"Questa è la storia di un tempo lontanissimo, il tempo dei miti e delle leggende: gli antichi Dei erano crudeli e meschini. Soltanto un uomo osò sfidare la loro potenza: Hercules. Hercules era in possesso di una forza sconosciuta sulla terra, una forza superata solo dal suo coraggio, ma dovunque andasse era perseguitato dalla matrigna, Giunone, la potentissima regina degli Dei. L'eterna ossessione di Giunone era quella di annientare Hercules: lui era la testimonianza vivente dell'infedeltà di Giove. Finché degli esseri umani avessero invocato aiuto, c'era un uomo sempre pronto a correre in loro soccorso incurante delle difficoltà: Hercules". Chi seguiva le serie tv negli anni 90 non avrà certo dimenticato questa potente intro: parliamo ovviamente di "Hercules", la serie cult che proprio quest'anno compie 20 anni. Fu infatti prodotta tra il 1995 e il 1999, anche se era stata preceduta da  cinque tv movie di introduzione datati 1994 (che vedevano anche il grande Anthony Quinn nei panni di Giove).

Girata tra i paesaggi incontaminati della Nuova Zelanda dove di lì a pochi anni Peter Jackson avrebbe filmato la sua saga "Il Signore degli anelli", la serie frullava con abilità e ironia le antiche leggende della mitologia classica con l'action, sotto il segno del kitsch più adorabile. Senza badare troppo alla verosimiglianza storica o al rispetto dell'iconografia di Omero e Virgilio, l'Ercole in pantaloni attillatissimi e bicipiti scolpiti interpretato da Kevin Sorbo faceva sognare il pubblico avido di rivisitazioni in chiave postmoderna e, perché no, un po' trash. Naturalmente, non mancavano ampie dosi di erotismo soft, oltre a una propensione all'uso delle arti marziali non esattamente in linea con le usanze in voga ai tempi di Ulisse e Giasone.

Le curiosità su "Hercules"

Tutti ricorderanno le avventure di Hercules in compagnia dell'amico/nipote Iolao, l'incontro con la principessa guerriera Xena (prima cattivissima, poi redenta e addirittura protagonista di uno spin off altrettanto fortunato che sdoganò l'amore saffico sul piccolo schermo), l'ira di funesta di Giunone, la discinta Venere e le botte da orbi con dei, umani e creature fantastiche. Pochi sanno, invece, che la mentre dietro l'operazione era quella di Sam Raimi, regista della prima trilogia di "Spiderman". Oppure che nella versione originale gli dei portano i nomi greci e non quelli della mitologia romana, come nel doppiaggio italiano. E ancora, chi ricorda che il ruolo di Autolico andò al mitico Bruce Campbell, attore per lo stesso Raimi in "La Casa" e sequel, nonché co-produttore della serie stessa? Chiudiamo con un particolare triste: l'attore che interpretò Marte, Kevin Tod Smith, è morto a soli 39 anni, nel 2002, durante un incidente di scena in Cina.

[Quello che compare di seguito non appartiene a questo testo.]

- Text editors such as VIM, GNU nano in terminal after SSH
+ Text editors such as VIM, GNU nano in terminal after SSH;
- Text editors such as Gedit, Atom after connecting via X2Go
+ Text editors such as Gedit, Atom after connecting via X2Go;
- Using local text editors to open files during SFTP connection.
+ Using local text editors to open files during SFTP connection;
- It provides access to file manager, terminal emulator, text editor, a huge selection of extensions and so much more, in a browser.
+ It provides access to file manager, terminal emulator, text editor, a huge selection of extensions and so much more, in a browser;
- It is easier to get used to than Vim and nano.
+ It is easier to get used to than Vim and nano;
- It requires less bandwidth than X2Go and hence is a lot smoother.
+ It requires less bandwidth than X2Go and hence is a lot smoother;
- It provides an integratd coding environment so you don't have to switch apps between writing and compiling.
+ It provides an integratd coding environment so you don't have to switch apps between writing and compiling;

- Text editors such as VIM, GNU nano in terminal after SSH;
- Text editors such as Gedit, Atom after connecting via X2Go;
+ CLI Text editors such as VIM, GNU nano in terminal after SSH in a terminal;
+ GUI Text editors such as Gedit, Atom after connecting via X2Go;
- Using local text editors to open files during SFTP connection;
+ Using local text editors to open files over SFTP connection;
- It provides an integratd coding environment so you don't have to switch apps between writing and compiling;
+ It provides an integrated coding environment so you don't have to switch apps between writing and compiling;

Che fine ha fatto Kevin Sorbo?

Proprio oggi, 24 settembre, Kevin Sorbo compie 57 anni: un'occasione in più per ricordare il fisicato attore nato nel Minnesota e giunto alla popolarità proprio per la sua interpretazione dell'eroe della Grecia arcaica. Sebbene i panni di Hercules non lo abbiano trasformato in una vera star, la sua carriera è costellata di una lunghissima serie di ruoli. Se nel 1997 fu protagonista di "Kull il Conquistatore", film tv remake  della pellicola con Arnold Schwarzenegger, tra una particina e l'altra negli anni 2000 è stato il protagonista della serie di fantascienza "Andromeda". Inoltre, è apparso nella sitcom "Dharma e Greg" ed è stato il prestante papà di Ryan in "The O.C.". Con grande autoironia, ha interpretato se stesso in "Non fidarti della str**** dell'interno 23" e ha fatto il verso ai suoi ruoli da "peplum" nel demenziale "3ciento – Chi l'ha duro… la vince". Peccato che si sia risentito un po' per non essere stato chiamato nel film "Hercules" con The Rock: "Un cameo potevano anche farmelo fare!".